▶ [Problem statement] Your output should be exactly the lines from the one containing "none -> <div>Wdth</div>" through the final line of the following data, please, with no pictures.
◇ ◇ ◇
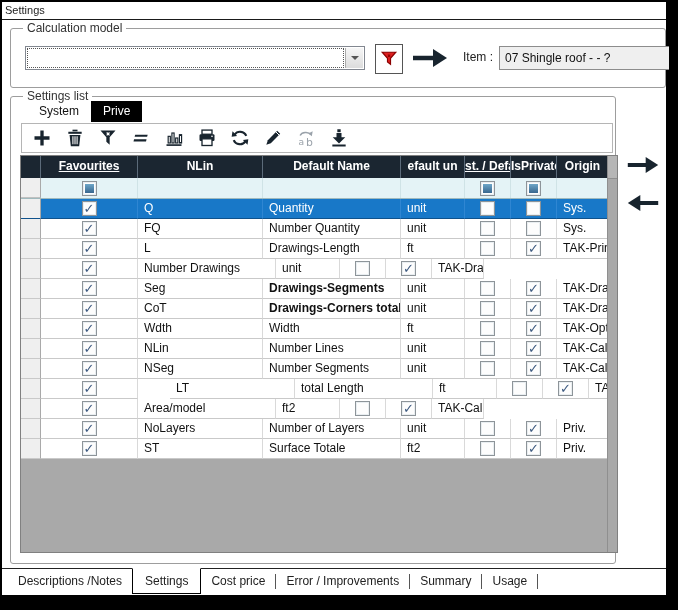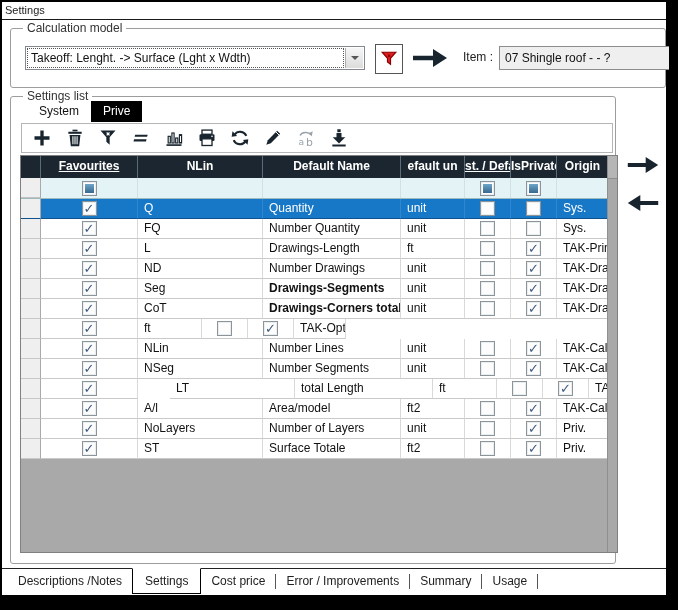"Takeoff: Lenght. -> Surface (Lght" div.cv { html: <div>Takeoff: Lenght. -&gt; Surface (Lght x Wdth)</div> -> none }
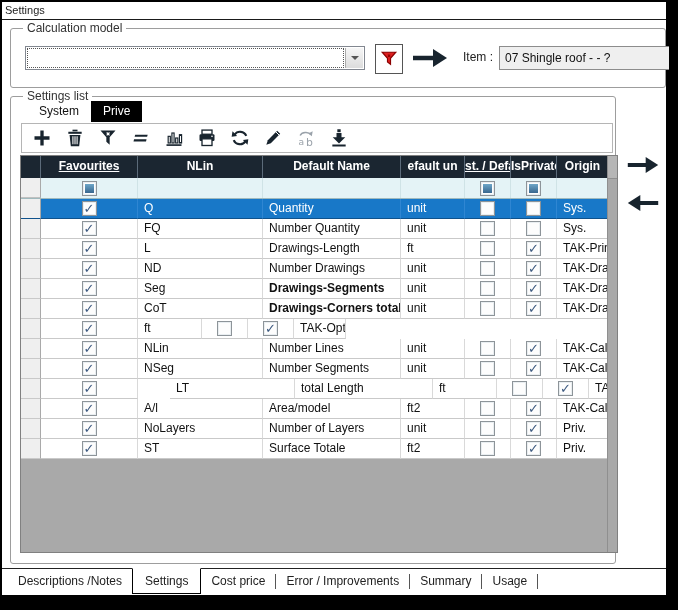"ND" div.gcell { html: <div>ND</div> -> none }
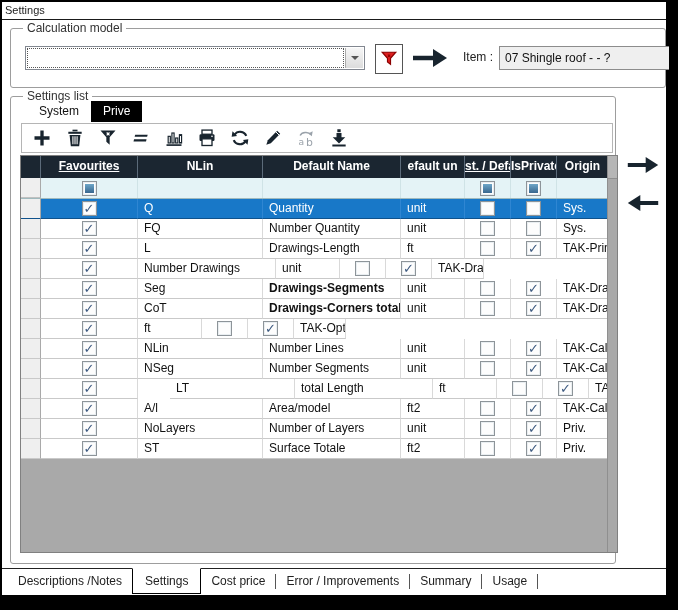"Wdth" div.gcell { html: none -> <div>Wdth</div> }
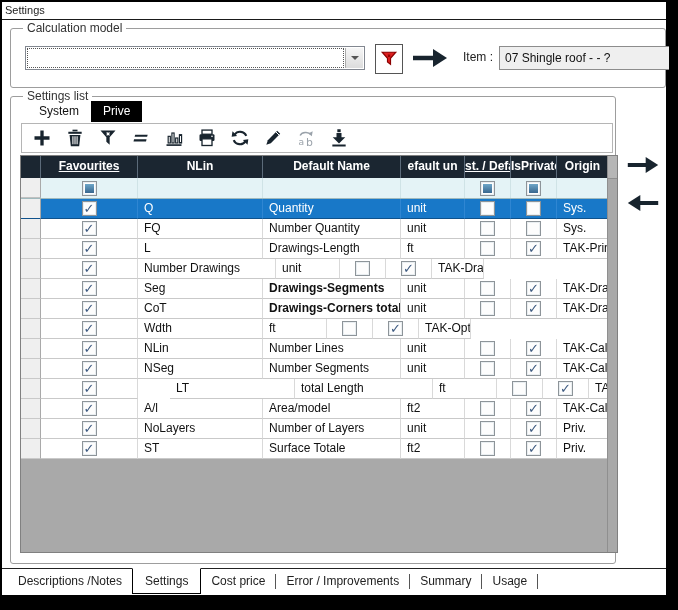"Width" div.gcell { html: none -> <div>Width</div> }
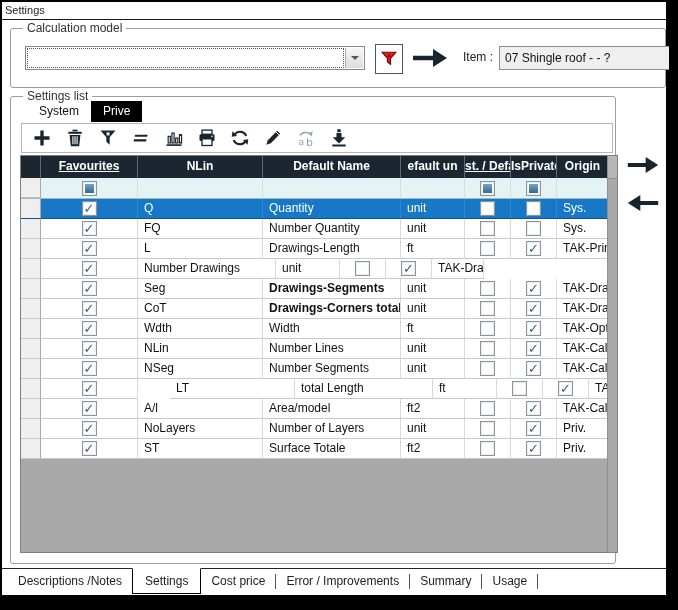"A/l" div.gcell { html: <div>A/l</div> -> none }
◇ ◇ ◇
▶ [Result for this exercise]
"Wdth" div.gcell { html: none -> <div>Wdth</div> }
"Width" div.gcell { html: none -> <div>Width</div> }
"A/l" div.gcell { html: <div>A/l</div> -> none }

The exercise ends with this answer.